__WORK TO BE COMPLETED__
From the entries below, copy out every line with "header" in it.

__DATASET CONTENT__
--- --- ---

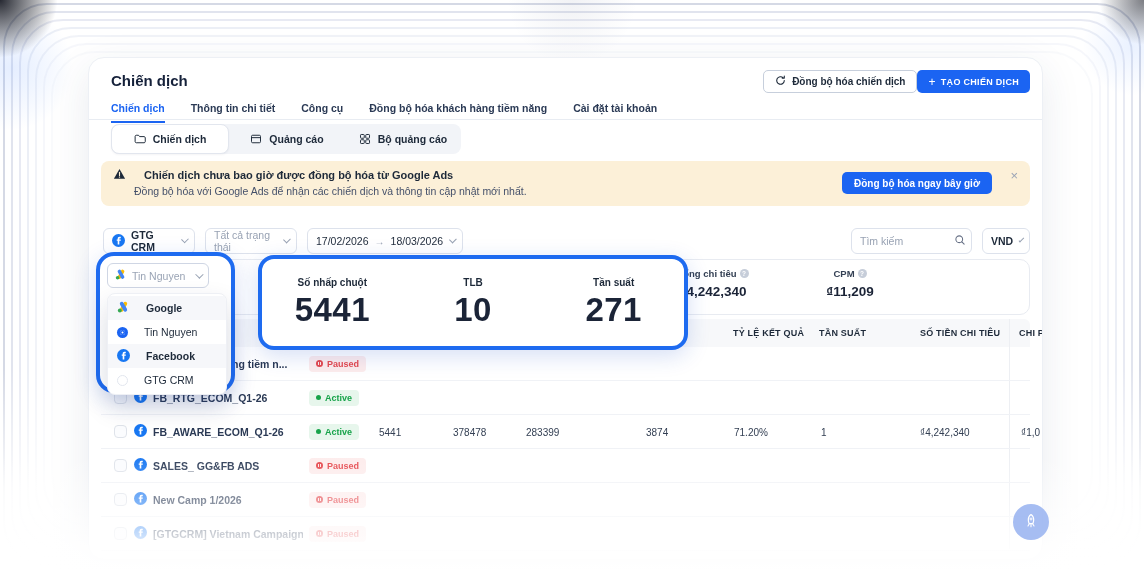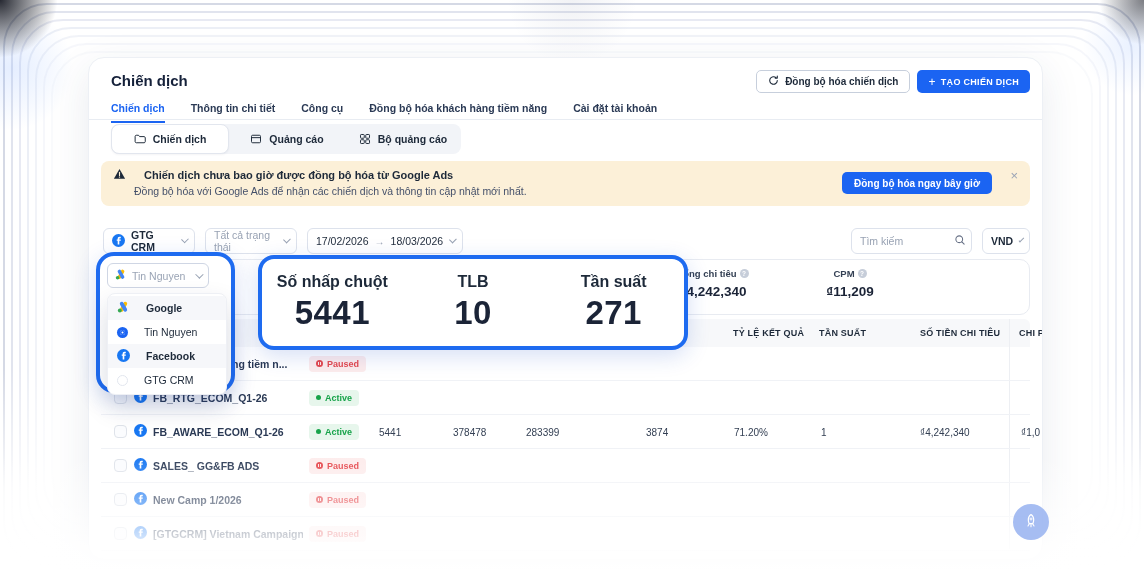--- a/index.html
+++ b/index.html
@@ -28,21 +28,21 @@
   .decor-fade { position:absolute; left:0; right:0; bottom:0; height:200px;
     background:linear-gradient(180deg, rgba(255,255,255,0) 0%, rgba(255,255,255,0.85) 60%, #fff 100%); }
 
   
   .card { position:absolute; left:88px; top:57px; width:955px; height:503px;
     background:#fff; border:1px solid #edf0f5; border-radius:16px;
     box-shadow:0 12px 40px rgba(35,55,95,0.10); overflow:hidden; }
 
   .page-title { position:absolute; left:22px; top:14px; font-size:15px; font-weight:700; color:#15213a; }
 
-  .header-actions { position:absolute; top:12px; right:12px; display:flex; gap:7px; }
+  .header-actions { position:absolute; top:12px; right:12px; display:flex; }
   .btn-outline { display:flex; align-items:center; gap:6px; height:23px; padding:0 11px;
     background:#fff; border:1px solid #c7cfdc; border-radius:5px;
     font-size:10px; font-weight:700; color:#1d2939; cursor:pointer; }
   .btn-primary { display:flex; align-items:center; gap:5px; height:23px; padding:0 11px;
     background:#1b64f2; border:none; border-radius:5px;
     font-size:9px; font-weight:700; color:#fff; letter-spacing:.3px; cursor:pointer; }
   .btn-primary .plus { font-size:12px; font-weight:400; line-height:1; }
 
   
   .tabs { position:absolute; left:22px; right:0; top:44px; display:flex; gap:26px; }
@@ -126,21 +126,21 @@
   .val { position:absolute; top:50%; transform:translateY(-50%); font-size:10px; color:#344054; white-space:nowrap; }
   .c0{left:278px;} .c1{left:352px;} .c2{left:425px;} .c3{left:545px;}
   .c4{left:633px;} .c5{left:720px;} .c6{left:819px;} .c7{left:920px;}
 
   
   .callout { position:absolute; border:4px solid #1e6bf0; background:#fff; z-index:50;
     box-shadow:0 6px 22px rgba(30,80,200,0.18); }
   .callout-stats { left:258px; top:255px; width:430px; height:95px; border-radius:16px;
     display:flex; align-items:center; }
   .big-stat { flex:1; text-align:center; }
-  .big-stat .lbl { font-size:16px; font-weight:700; color:#1d2939; }
+  .big-stat .lbl { font-size:10px; font-weight:700; color:#1d2939; }
   .big-stat .num { margin-top:3px; font-size:33px; font-weight:800; color:#1b2437; letter-spacing:.5px; }
   .callout-dd { left:96px; top:252px; width:139px; height:141px; border-radius:18px; }
 
   
   .dd-select { position:absolute; left:7px; top:7px; width:102px; height:25px;
     background:#fff; border:1px solid #cfd6e4; border-radius:6px;
     display:flex; align-items:center; gap:5px; padding:0 7px;
     font-size:10.5px; color:#9aa4b5; cursor:pointer; }
   .dd-panel { position:absolute; left:7px; top:37px; width:120px;
     background:#fff; border:1px solid #eef0f5; border-radius:8px;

--- --- ---

__SOLUTION TO THIS PROBLEM__
-  .header-actions { position:absolute; top:12px; right:12px; display:flex; gap:7px; }
+  .header-actions { position:absolute; top:12px; right:12px; display:flex; }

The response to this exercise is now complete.